What is required =
Where in the material does the word "border" appear? Copy each line that has it.

Data extract =
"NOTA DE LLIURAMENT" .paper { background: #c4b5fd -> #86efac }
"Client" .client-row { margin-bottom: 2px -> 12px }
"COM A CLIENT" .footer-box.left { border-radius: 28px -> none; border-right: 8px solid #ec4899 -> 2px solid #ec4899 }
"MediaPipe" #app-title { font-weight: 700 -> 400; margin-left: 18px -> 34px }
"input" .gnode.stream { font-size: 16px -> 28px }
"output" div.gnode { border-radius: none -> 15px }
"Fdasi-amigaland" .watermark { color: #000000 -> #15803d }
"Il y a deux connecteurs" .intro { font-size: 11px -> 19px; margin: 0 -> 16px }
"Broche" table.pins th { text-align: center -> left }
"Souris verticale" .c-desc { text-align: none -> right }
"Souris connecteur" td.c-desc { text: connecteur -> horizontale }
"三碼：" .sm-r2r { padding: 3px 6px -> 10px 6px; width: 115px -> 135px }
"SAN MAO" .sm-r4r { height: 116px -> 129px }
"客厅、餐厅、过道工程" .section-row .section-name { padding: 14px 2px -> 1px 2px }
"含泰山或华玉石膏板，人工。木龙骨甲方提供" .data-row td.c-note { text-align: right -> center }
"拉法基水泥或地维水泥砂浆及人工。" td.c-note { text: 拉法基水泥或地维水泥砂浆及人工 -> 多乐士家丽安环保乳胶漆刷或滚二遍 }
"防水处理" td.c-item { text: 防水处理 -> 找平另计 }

Solved problem =
"COM A CLIENT" .footer-box.left { border-radius: 28px -> none; border-right: 8px solid #ec4899 -> 2px solid #ec4899 }
"output" div.gnode { border-radius: none -> 15px }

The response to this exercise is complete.